---------- DATASET CONTENT ----------
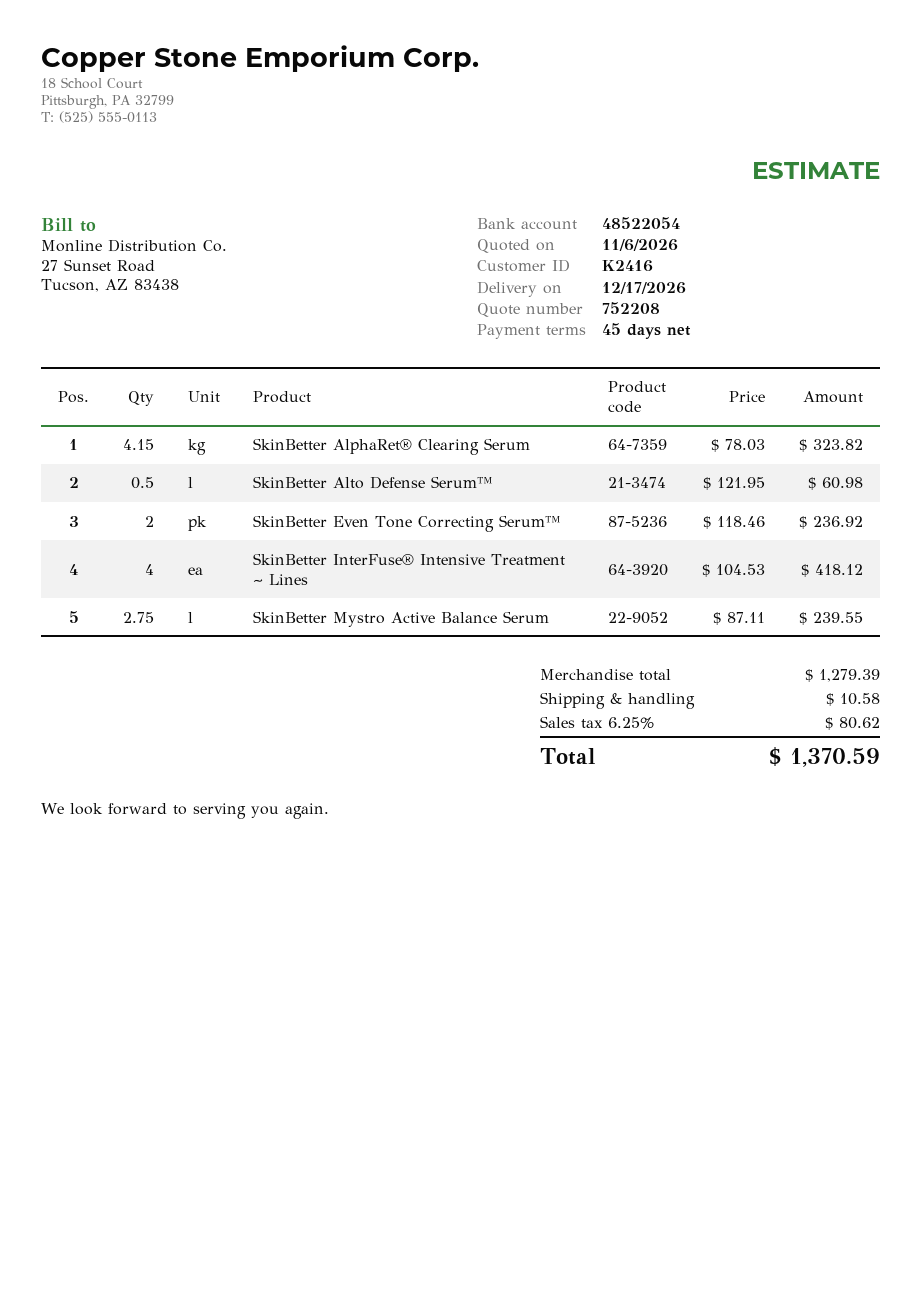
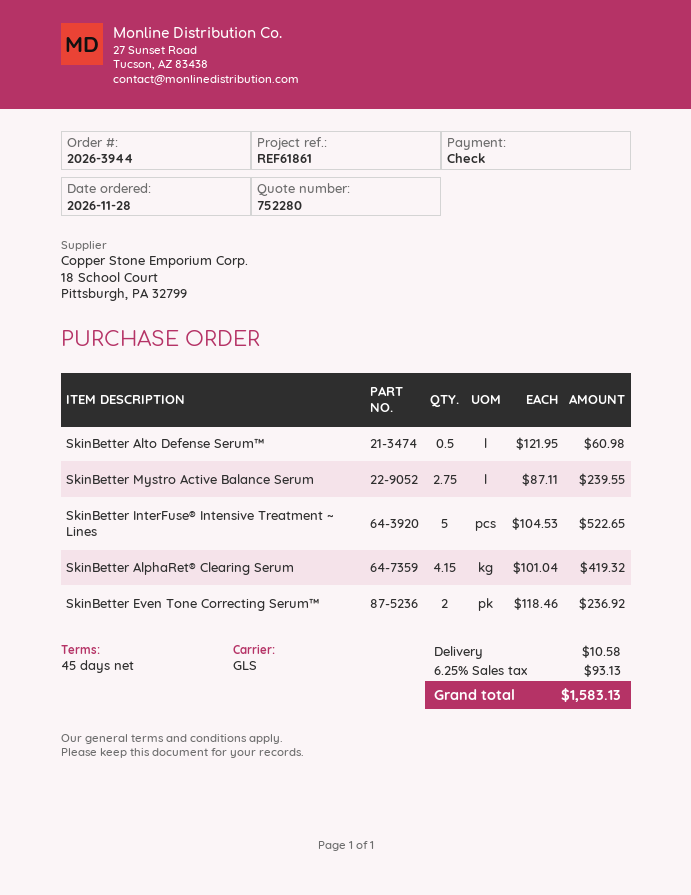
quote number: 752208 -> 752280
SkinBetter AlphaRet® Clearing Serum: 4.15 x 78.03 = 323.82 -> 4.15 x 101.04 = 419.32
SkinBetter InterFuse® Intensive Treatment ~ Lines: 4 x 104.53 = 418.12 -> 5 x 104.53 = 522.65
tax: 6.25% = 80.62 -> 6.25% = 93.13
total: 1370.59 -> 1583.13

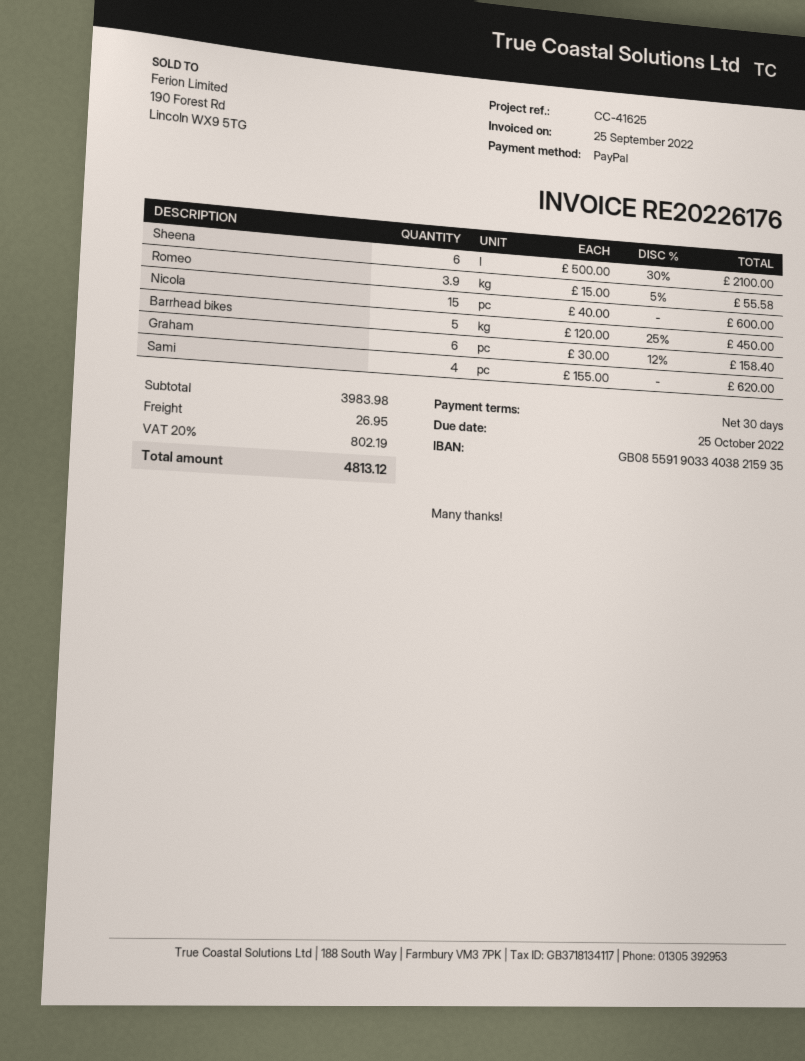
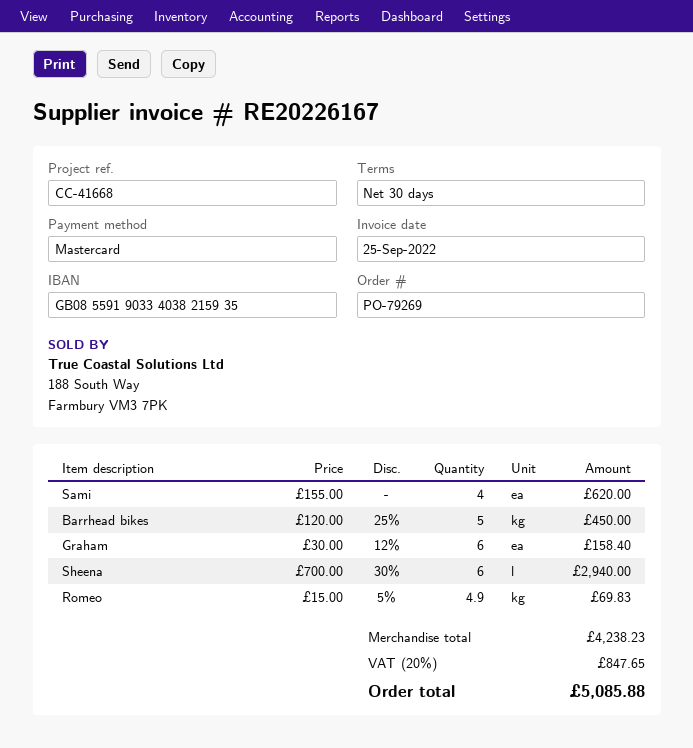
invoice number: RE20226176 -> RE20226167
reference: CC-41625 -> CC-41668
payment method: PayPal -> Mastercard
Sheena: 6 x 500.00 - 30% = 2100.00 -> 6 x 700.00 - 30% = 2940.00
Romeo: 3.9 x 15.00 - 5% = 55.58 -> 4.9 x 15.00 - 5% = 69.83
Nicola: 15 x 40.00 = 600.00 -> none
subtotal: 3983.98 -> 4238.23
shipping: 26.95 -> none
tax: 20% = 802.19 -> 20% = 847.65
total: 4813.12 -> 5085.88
----------
## DIRECTIONS
A faithful, word-for-word copy of the data is needed; the pictures should not appear in it.

## OUTPUT FOR THIS TASK
quote number: 752208 -> 752280
SkinBetter AlphaRet® Clearing Serum: 4.15 x 78.03 = 323.82 -> 4.15 x 101.04 = 419.32
SkinBetter InterFuse® Intensive Treatment ~ Lines: 4 x 104.53 = 418.12 -> 5 x 104.53 = 522.65
tax: 6.25% = 80.62 -> 6.25% = 93.13
total: 1370.59 -> 1583.13

invoice number: RE20226176 -> RE20226167
reference: CC-41625 -> CC-41668
payment method: PayPal -> Mastercard
Sheena: 6 x 500.00 - 30% = 2100.00 -> 6 x 700.00 - 30% = 2940.00
Romeo: 3.9 x 15.00 - 5% = 55.58 -> 4.9 x 15.00 - 5% = 69.83
Nicola: 15 x 40.00 = 600.00 -> none
subtotal: 3983.98 -> 4238.23
shipping: 26.95 -> none
tax: 20% = 802.19 -> 20% = 847.65
total: 4813.12 -> 5085.88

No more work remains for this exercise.